Miguel de Icaza (@migueldeicaza)
All of us writing C and C++ are living on borrowed time.
The only safe future is Rust.
Prepare your code to go out of scope.
inspired me last night to share some of the EDKII Rust work underway. I filed https://bugzilla.tianocore.org/show_bug.cgi?id=2367 to motivate the posting of
Within this package you can find https://github.com/tianocore/edk2-staging/tree/edkii-rust/RustPkg which includes https://github.com/tianocore/edk2-staging/tree/edkii-rust/RustPkg/MdeModulePkg/Universal/CapsulePei
as an example of using Rust to build an EDKII capability. The idea is not to fork-lift upgrade the entire 1 million LOC EDKII upstream to Rust but instead to migrate critical flows and libraries to a safer language. The capsule example is especially important since the capsule is an attacker controlled data object and the parsing flows are quite complicated https://github.com/tianocore-docs/Docs/raw/master/White_Papers/A_Tour_Beyond_BIOS_Capsule_Update_and_Recovery_in_EDK_II.pdf. The UEFI PI modularity of PEIM's and DXE drivers, along with the language interop of the FFI of Rust to other languages, naturally lend themselves to this evolutionary approach.
And listening to folks like Alex https://hardwear.io/berlin-2020/training/hunting-uefi-firmware-implants.php reminds me of the value of assurance. Thanks Alex for the discussion on language-based-security, including Ada/Spark discussion. It also reminded me of my conversation with Aucsmith in DC http://vzimmer.blogspot.com/2018/09/.
Also interesting to see other plays on "Rust" in the market, such as 'oxide'
or my favorite 'corrode' https://github.com/jameysharp/corrode for converting C code to Rust. It'll be interesting to see usage of Rust for Oxide's firmware endeavors.
When I look at the above EDKII Rust work, I ask myself if it's a 'sustaining evolution' or 'disruptive innovation' https://online.campbellsville.edu/business/sustaining-innovation-vs-disruptive-innovation/.
Specifically, do examples of disruptive innovations regarding Rust and firmware include things like https://www.ics.uci.edu/~aburtsev/doc/redleaf-hotos19.pdf with formal or https://github.com/oreboot/oreboot with all Rust and no blobs?

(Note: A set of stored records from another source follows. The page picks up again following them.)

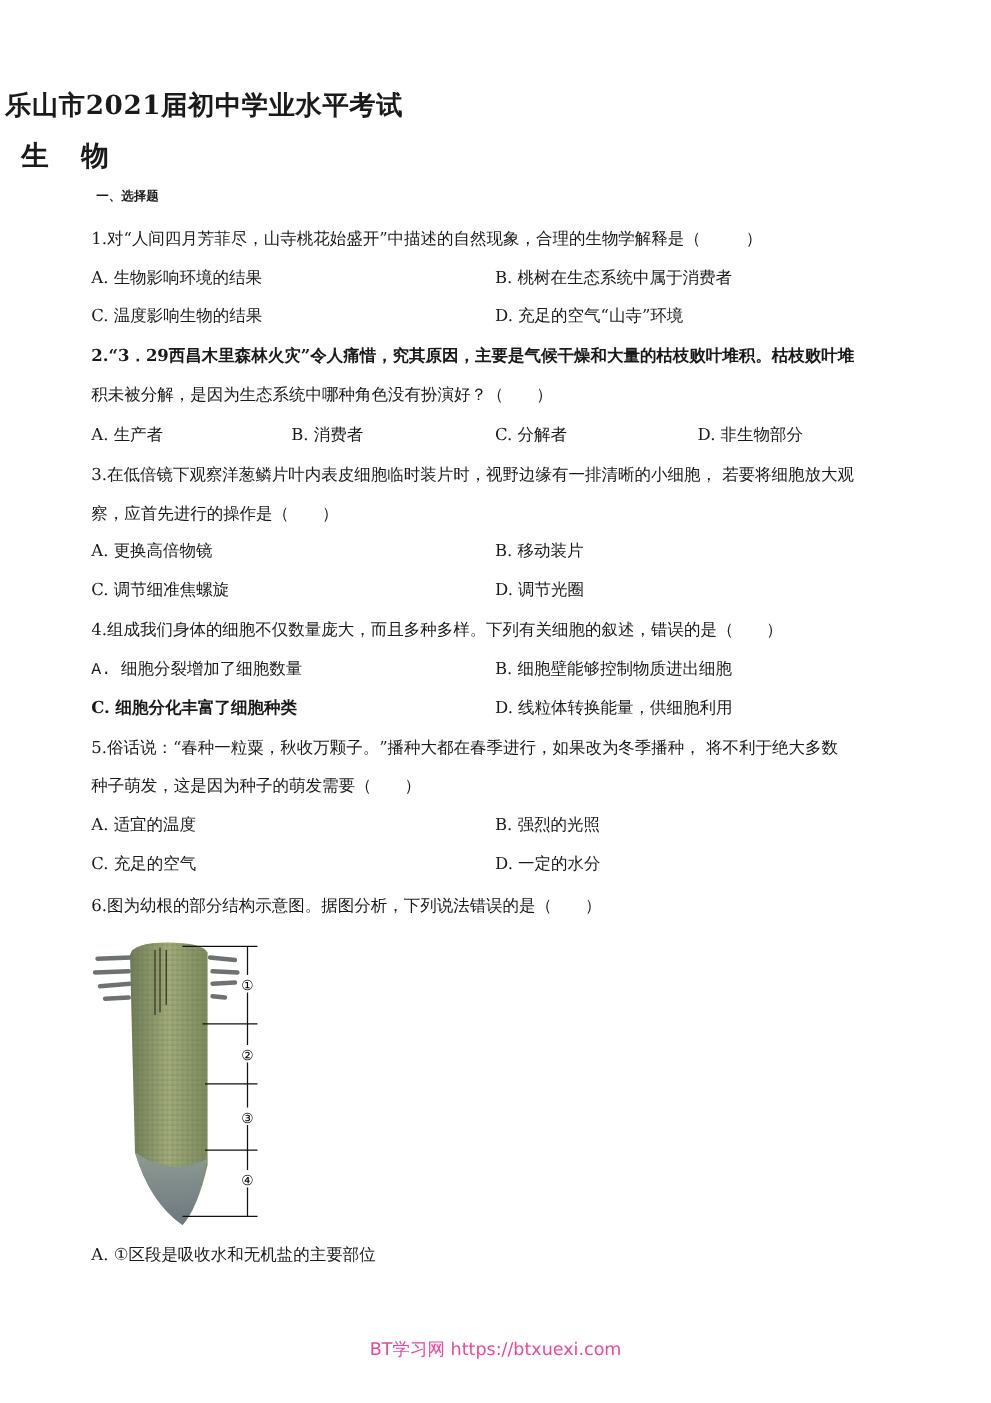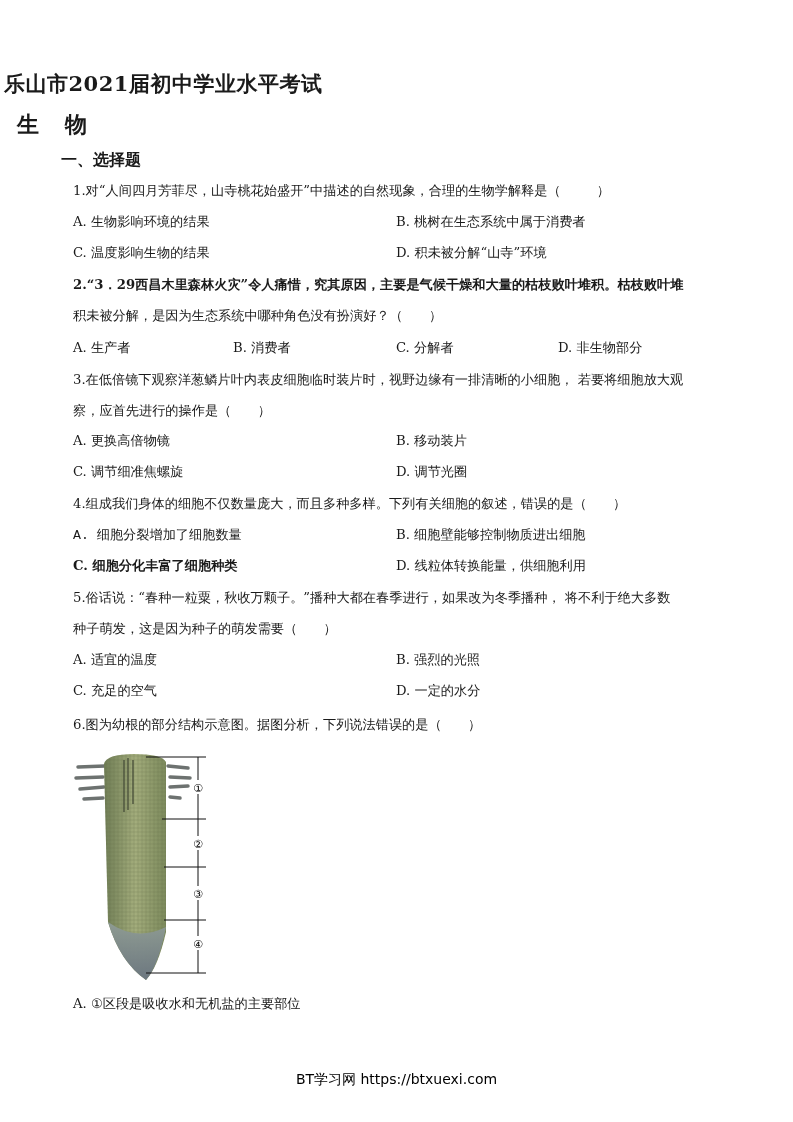--- a/index.html
+++ b/index.html
@@ -3,45 +3,45 @@
 <meta charset="utf-8">
 <style>
   html, body { margin: 0; padding: 0; background: #ffffff; }
   body { width: 793px; height: 1122px; position: relative; overflow: hidden;
          font-family: "DejaVu Serif", "Liberation Serif", serif; color: #1a1a1a; }
   .title { position: absolute; left: 4px; width: 793px; text-align: left; font-weight: bold; }
   #t1 { top: 70px; font-size: 21px; letter-spacing: 0.5px; }
   #t2 { top: 110px; font-size: 22px; letter-spacing: 0; }
   #t2 span { display: inline-block; margin: 0 13px; }
   .line { position: absolute; left: 73px; font-size: 13.2px; white-space: nowrap; }
-  .section { position: absolute; left: 61px; top: 150px; font-size: 16px; font-weight: bold;
+  .section { position: absolute; left: 77px; top: 150px; font-size: 10px; font-weight: bold;
              font-family: "DejaVu Sans", "Liberation Sans", sans-serif; }
   .opt { position: absolute; font-size: 13.2px; white-space: nowrap; }
   .paren { display: inline-block; width: 36px; }
   .diagram { position: absolute; left: 70px; top: 752px; width: 150px; height: 230px; }
   .footer { position: absolute; top: 1071px; left: 0; width: 793px; text-align: center;
-            font-family: "DejaVu Sans", "Liberation Sans", sans-serif; font-size: 14px; color: #000000; }
+            font-family: "DejaVu Sans", "Liberation Sans", sans-serif; font-size: 14px; color: #ec4899; }
 </style>
 </head>
 <body>
 
 <div class="title" id="t1">乐山市2021届初中学业水平考试</div>
 <div class="title" id="t2">
   <span>生</span><span>物</span>
 </div>
 
 <div class="section">一、选择题</div>
 
 <div class="line" style="top:182px;">
   <span>1.对“人间四月芳菲尽，山寺桃花始盛开”中描述的自然现象，合理的生物学解释是（</span><span class="paren"></span><span>）</span>
 </div>
 <div class="opt" style="left:73px; top:213px;">A. 生物影响环境的结果</div>
 <div class="opt" style="left:396px; top:213px;">B. 桃树在生态系统中属于消费者</div>
 <div class="opt" style="left:73px; top:244px;">C. 温度影响生物的结果</div>
-<div class="opt" style="left:396px; top:244px;">D. 积未被分解“山寺”环境</div>
+<div class="opt" style="left:396px; top:244px;">D. 充足的空气“山寺”环境</div>
 
 <div class="line" style="top:276px;font-weight:bold;">2.“3．29西昌木里森林火灾”令人痛惜，究其原因，主要是气候干燥和大量的枯枝败叶堆积。枯枝败叶堆</div>
 <div class="line" style="top:307px;">积未被分解，是因为生态系统中哪种角色没有扮演好？（　　）</div>
 <div class="opt" style="left:73px; top:339px;">A.  生产者</div>
 <div class="opt" style="left:233px; top:339px;">B.  消费者</div>
 <div class="opt" style="left:396px; top:339px;">C.  分解者</div>
 <div class="opt" style="left:558px; top:339px;">D.  非生物部分</div>
 
 <div class="line" style="top:371px;">3.在低倍镜下观察洋葱鳞片叶内表皮细胞临时装片时，视野边缘有一排清晰的小细胞，  若要将细胞放大观</div>
 <div class="line" style="top:402px;">察，应首先进行的操作是（　　）</div>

I try to not to rewind the history machine, but I invariably find myself assessing my engagement with system software during pivots like this. Specifically, when I started working full time I joined a time chartered with writing firmware for a remote telemetry unit (RTU). It was essentially an embedded computer that would be strapped to a gas pipeline to control valves, measure gas flow, etc. It was IOT before IOT was vogue.
My first team requested that I write the code for an 8051 microcontroller in assembly. I asked for requirements and then requested purchase of a C compiler. I was able to produce the features in C and evolve quite readily with the ever changing requirements. Over time I bounced back to assembly for some severely resource constrained usages, but C has become my language of choice.
And worse I was afflicted by large legacy assembly code bases with rich algorithmic capability. For example, there was a PCI resource allocator written in assembly that had down bottom-to-top allocation based upon a specific hardware requirement. When the next generation design required top-to-bottom, the schedule became imperiled by having to rework thousands of lines of assembly to unwind this assumption. Although C doesn't necessarily yield 'better code'', it proved much easier to factor than assembly.
So C has made sense for development efficiency, but the last couple of decades have posed other challenges, such as making assurance claims. Modula-2 never made it https://cseweb.ucsd.edu/~savage/papers/Sosp95.pdf mainstream, nor has C# for OS's https://en.wikipedia.org/wiki/Singularity_(operating_system). And I've already mentioned my own less-than-successful earlier investigations into type safety for firmware http://vzimmer.blogspot.com/2016/12/provisioning-porting-and-types.html.
So nearly 30 years onward I'm happy to have another language transition, namely a assembly-to-C moment with C-to-Rust change.